## Task instructions
Reproduce the closing run of lines below verbatim, from the line that contains "Thinks (decides what" up to and including the final line.

## Data
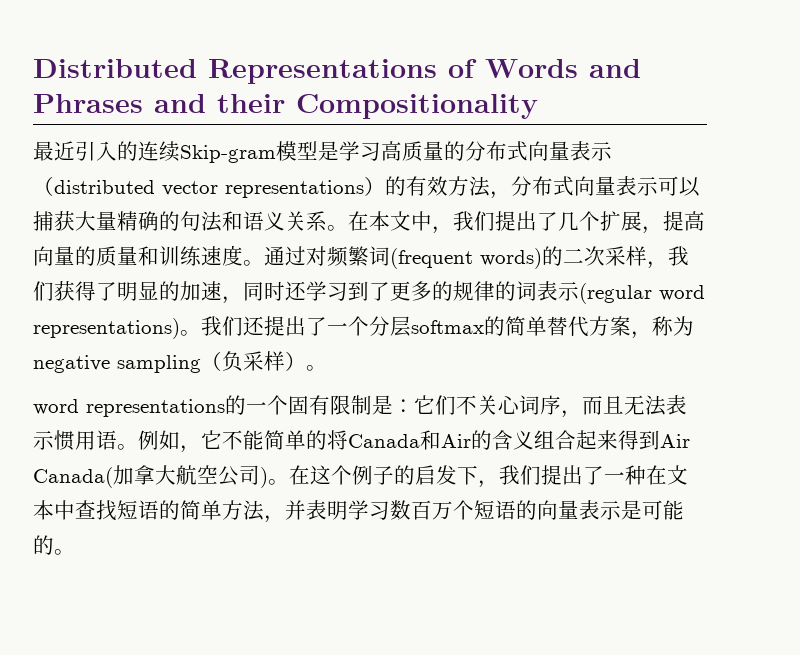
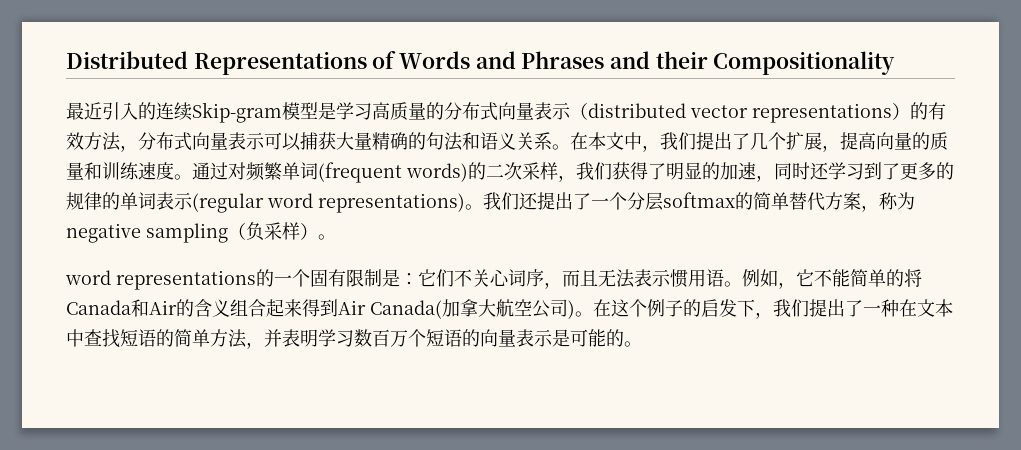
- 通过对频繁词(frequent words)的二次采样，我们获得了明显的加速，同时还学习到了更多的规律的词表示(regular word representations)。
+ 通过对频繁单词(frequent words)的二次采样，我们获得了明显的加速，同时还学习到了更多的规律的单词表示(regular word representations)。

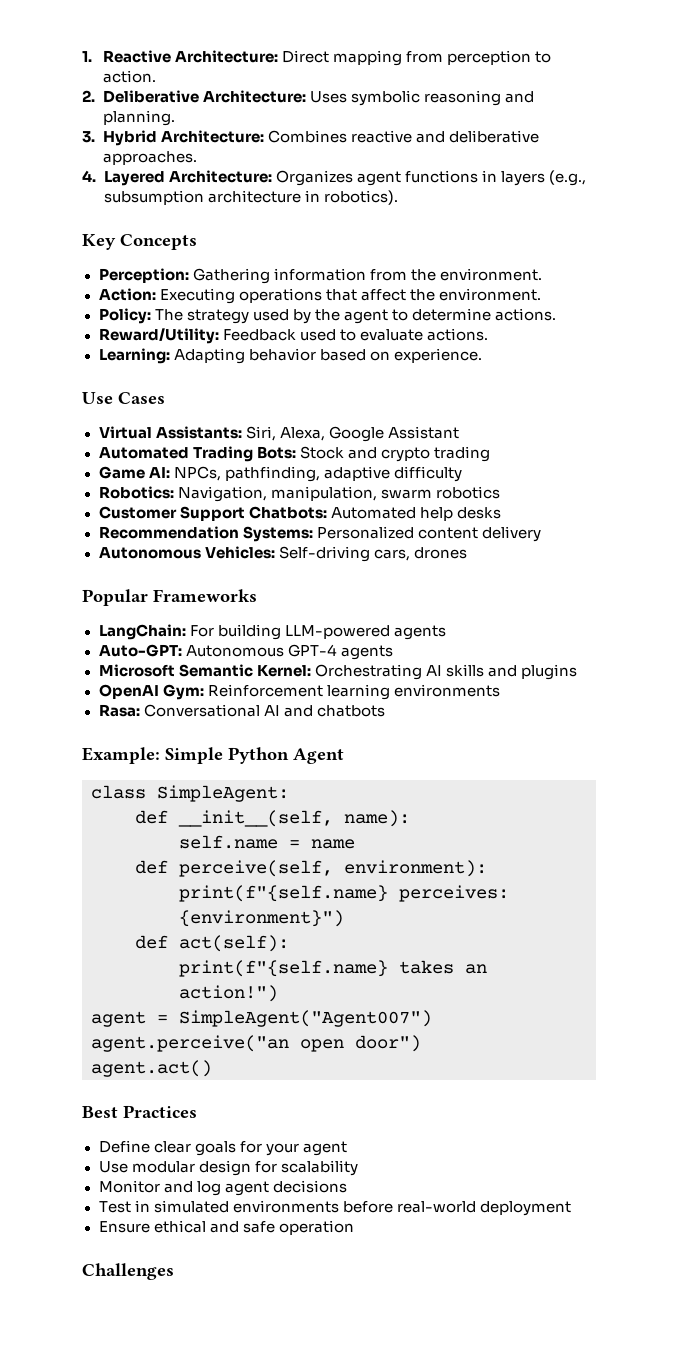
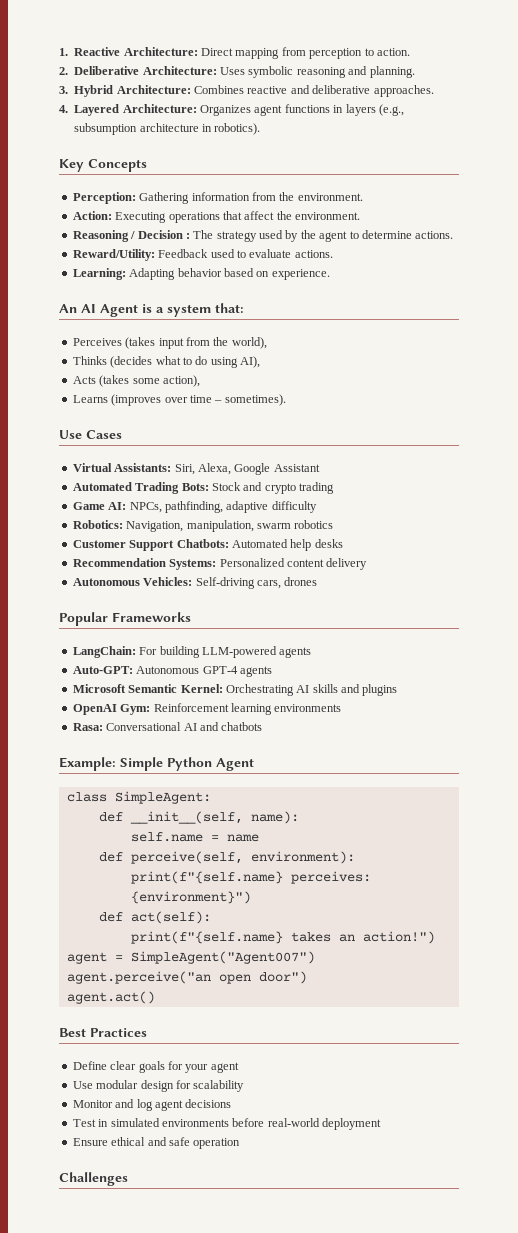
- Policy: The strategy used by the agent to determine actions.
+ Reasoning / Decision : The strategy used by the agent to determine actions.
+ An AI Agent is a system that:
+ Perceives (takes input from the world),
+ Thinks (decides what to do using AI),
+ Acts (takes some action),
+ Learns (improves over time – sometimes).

## Result for this task
+ Thinks (decides what to do using AI),
+ Acts (takes some action),
+ Learns (improves over time – sometimes).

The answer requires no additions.